Montane Pinocchio frog

Scientific classification
- Kingdom: Animalia
- Phylum: Chordata
- Class: Amphibia
- Order: Anura
- Family: Pelodryadidae
- Genus: Nasutibatrachus
- Species: N. vivissimia
- Binomial name: Nasutibatrachus vivissimia (Oliver, Richards, and Donnellan, 2019)
- Synonyms: Litoria vivissimia Oliver, Richards, and Donnellan, 2019;

= Montane Pinocchio frog =

- Authority: (Oliver, Richards, and Donnellan, 2019)
- Synonyms: Litoria vivissimia Oliver, Richards, and Donnellan, 2019

Species of frog

The montane Pinocchio frog (Nasutibatrachus vivissimia) is a species of frog in the family Pelodryadidae. It is endemic to New Guinea. Scientists saw it on Hides Ridge in the karstic area of the Southern Fold Mountains in Papua New Guinea. Like the Pinocchio frog, it has a protuberance on its snout that can grow or shrink.

According to one of the lead scientists, Dr. Paul Oliver, senior curator of the Queensland Museum, “... vivissimia translates to ‘cheeky monkey’ – we have probably walked past dozens of them but have only ever seen one. We think they are probably up there in treetops laughing at us." The "Pinocchio" refers to the children's book character whose nose would grow whenever he told a lie.

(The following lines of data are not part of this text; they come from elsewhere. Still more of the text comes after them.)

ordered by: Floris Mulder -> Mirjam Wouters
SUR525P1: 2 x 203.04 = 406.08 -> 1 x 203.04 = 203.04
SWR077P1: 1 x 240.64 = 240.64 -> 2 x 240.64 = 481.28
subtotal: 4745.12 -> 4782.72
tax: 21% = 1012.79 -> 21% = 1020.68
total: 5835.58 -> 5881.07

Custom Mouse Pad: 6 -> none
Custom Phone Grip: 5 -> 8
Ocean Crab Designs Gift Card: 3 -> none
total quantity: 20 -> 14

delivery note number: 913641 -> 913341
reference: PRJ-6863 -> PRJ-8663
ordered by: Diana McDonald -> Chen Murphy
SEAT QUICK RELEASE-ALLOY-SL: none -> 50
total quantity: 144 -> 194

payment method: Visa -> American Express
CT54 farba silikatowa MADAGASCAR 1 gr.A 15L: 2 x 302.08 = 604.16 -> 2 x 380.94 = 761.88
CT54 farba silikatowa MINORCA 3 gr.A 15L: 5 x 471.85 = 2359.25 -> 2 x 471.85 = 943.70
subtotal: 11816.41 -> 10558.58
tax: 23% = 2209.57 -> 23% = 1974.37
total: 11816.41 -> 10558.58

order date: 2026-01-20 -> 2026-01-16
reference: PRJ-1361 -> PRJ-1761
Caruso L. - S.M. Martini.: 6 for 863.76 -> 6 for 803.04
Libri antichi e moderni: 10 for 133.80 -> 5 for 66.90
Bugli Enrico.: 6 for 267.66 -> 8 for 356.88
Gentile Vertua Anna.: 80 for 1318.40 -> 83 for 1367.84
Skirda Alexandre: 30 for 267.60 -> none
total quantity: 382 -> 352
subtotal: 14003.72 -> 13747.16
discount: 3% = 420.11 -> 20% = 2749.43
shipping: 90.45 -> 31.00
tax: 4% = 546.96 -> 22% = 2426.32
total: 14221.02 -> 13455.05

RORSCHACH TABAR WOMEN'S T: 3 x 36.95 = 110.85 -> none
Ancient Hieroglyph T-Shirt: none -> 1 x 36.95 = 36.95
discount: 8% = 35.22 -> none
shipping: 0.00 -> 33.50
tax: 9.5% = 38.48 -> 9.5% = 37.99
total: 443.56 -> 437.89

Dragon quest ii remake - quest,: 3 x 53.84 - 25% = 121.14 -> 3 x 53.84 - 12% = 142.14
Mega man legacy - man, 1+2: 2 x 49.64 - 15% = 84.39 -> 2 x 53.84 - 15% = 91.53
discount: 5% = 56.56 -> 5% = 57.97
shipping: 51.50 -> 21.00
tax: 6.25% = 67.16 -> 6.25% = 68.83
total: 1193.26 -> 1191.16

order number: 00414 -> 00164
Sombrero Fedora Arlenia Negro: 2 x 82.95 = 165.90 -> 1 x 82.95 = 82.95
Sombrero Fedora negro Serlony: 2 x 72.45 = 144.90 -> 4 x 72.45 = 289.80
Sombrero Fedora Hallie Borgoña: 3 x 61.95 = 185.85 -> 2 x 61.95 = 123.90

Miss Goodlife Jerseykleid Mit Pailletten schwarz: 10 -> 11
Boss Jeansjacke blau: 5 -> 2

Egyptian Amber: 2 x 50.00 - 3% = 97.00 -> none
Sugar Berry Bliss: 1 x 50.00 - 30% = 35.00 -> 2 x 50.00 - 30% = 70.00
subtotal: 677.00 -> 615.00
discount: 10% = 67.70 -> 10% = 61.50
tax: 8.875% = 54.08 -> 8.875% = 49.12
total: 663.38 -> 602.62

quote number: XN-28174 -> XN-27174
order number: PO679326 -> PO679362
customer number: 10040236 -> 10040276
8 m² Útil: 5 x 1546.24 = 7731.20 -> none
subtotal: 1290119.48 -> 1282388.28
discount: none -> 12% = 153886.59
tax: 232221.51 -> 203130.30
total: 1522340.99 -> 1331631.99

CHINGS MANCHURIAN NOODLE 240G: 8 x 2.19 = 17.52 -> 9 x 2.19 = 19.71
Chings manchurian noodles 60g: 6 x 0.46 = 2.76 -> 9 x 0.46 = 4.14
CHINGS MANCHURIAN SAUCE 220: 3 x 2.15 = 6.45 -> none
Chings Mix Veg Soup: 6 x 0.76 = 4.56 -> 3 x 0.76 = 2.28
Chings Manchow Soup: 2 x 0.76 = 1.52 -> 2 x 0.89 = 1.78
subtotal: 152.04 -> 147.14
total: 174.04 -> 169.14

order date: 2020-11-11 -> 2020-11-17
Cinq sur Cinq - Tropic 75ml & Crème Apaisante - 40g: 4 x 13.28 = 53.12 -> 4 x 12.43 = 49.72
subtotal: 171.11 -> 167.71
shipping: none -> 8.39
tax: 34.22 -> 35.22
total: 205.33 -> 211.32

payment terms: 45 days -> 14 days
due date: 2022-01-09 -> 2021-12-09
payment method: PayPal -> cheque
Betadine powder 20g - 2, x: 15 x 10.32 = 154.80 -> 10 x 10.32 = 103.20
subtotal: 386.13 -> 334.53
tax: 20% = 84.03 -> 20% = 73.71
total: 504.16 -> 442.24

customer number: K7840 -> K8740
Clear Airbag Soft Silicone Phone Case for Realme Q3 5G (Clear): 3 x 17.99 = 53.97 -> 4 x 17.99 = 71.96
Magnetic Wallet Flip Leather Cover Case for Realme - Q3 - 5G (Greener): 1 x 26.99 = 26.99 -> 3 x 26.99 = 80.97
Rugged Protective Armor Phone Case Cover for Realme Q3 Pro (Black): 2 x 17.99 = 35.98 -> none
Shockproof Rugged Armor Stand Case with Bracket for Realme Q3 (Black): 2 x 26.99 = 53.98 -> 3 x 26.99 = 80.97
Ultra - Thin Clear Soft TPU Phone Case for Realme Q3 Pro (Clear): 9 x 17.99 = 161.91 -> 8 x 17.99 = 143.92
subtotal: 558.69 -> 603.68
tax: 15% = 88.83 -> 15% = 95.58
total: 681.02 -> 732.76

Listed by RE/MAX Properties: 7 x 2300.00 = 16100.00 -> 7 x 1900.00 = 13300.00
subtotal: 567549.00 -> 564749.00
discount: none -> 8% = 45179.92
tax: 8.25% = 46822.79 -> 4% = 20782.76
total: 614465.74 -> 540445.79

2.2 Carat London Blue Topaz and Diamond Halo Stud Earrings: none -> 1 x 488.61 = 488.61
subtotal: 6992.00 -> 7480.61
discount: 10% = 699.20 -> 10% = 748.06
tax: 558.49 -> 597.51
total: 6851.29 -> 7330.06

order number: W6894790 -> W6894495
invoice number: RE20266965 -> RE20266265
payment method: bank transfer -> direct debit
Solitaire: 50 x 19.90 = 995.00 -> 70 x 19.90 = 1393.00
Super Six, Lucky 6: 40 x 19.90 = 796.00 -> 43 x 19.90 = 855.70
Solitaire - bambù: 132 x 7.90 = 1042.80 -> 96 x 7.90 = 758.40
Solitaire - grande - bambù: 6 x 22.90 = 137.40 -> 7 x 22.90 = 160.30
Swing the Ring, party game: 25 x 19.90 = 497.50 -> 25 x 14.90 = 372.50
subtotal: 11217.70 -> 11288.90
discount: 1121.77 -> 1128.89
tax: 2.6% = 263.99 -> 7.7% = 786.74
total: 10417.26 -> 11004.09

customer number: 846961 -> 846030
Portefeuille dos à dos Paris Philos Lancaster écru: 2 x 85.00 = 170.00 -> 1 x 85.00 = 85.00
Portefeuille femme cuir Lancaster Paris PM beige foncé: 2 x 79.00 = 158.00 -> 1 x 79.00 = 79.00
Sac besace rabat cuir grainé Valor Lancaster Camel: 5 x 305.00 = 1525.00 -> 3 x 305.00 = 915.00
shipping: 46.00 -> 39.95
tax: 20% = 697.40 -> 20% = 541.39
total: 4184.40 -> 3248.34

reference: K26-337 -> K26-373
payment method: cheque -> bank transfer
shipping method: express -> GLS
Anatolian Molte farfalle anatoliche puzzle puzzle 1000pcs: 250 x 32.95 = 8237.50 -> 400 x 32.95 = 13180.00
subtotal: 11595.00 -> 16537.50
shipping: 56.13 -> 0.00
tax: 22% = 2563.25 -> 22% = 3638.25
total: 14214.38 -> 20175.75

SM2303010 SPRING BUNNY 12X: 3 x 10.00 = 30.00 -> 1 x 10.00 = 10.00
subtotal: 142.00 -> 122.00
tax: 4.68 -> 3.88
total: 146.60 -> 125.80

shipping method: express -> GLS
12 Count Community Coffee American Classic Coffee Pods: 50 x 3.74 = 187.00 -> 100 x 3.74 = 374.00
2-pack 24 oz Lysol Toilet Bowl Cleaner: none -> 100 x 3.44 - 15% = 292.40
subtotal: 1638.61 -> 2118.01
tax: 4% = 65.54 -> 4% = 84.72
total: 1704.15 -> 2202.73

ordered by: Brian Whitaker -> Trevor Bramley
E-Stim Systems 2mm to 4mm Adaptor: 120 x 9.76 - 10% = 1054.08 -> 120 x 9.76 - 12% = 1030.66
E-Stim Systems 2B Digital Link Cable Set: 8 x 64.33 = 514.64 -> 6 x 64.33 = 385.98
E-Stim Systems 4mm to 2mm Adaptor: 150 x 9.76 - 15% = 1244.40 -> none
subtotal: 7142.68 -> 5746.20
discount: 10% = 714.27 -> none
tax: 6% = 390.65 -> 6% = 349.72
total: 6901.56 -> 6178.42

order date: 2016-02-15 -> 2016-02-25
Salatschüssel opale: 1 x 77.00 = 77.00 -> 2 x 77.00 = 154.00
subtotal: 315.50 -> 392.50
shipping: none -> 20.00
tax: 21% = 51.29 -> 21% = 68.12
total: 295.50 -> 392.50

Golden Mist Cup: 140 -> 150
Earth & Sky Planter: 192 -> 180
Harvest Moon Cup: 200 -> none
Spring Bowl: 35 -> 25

The male adult frog is about 2.9 cm long. It is light yellow-brown in color with light green patches and more yellow on its legs. It has a spike on its nose, and all of its toes are webbed.

As of 2019, scientists had only seen Nasutibatrachus vivissimia once, in the Central Cordillera. The scientists used DNA barcoding to examine Nasutibatrachus vivissimia and its relatives, the parachuting frog and the Pinocchio frog.